## Data to examine
● ● ● ● ● ● ●
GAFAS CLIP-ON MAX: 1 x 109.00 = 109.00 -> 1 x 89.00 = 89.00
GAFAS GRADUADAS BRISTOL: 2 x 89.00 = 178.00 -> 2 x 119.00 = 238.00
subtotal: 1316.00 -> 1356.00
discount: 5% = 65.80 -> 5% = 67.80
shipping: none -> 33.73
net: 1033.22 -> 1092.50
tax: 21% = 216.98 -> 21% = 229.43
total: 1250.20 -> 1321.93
● ● ● ● ● ● ●
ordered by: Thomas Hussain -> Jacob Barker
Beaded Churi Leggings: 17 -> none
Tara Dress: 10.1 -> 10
● ● ● ● ● ● ●
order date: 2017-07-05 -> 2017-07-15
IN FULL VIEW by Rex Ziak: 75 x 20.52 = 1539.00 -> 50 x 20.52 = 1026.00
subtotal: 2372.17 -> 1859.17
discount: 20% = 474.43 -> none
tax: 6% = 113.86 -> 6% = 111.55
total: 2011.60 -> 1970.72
● ● ● ● ● ● ●
Everything from the line with "GAFAS CLIP-ON MAX: 1" through the line with "total: 1250.20 -> 1321.93" should be written out exactly as it appears above, end lines included, and nothing outside that range.

## Result of this task
GAFAS CLIP-ON MAX: 1 x 109.00 = 109.00 -> 1 x 89.00 = 89.00
GAFAS GRADUADAS BRISTOL: 2 x 89.00 = 178.00 -> 2 x 119.00 = 238.00
subtotal: 1316.00 -> 1356.00
discount: 5% = 65.80 -> 5% = 67.80
shipping: none -> 33.73
net: 1033.22 -> 1092.50
tax: 21% = 216.98 -> 21% = 229.43
total: 1250.20 -> 1321.93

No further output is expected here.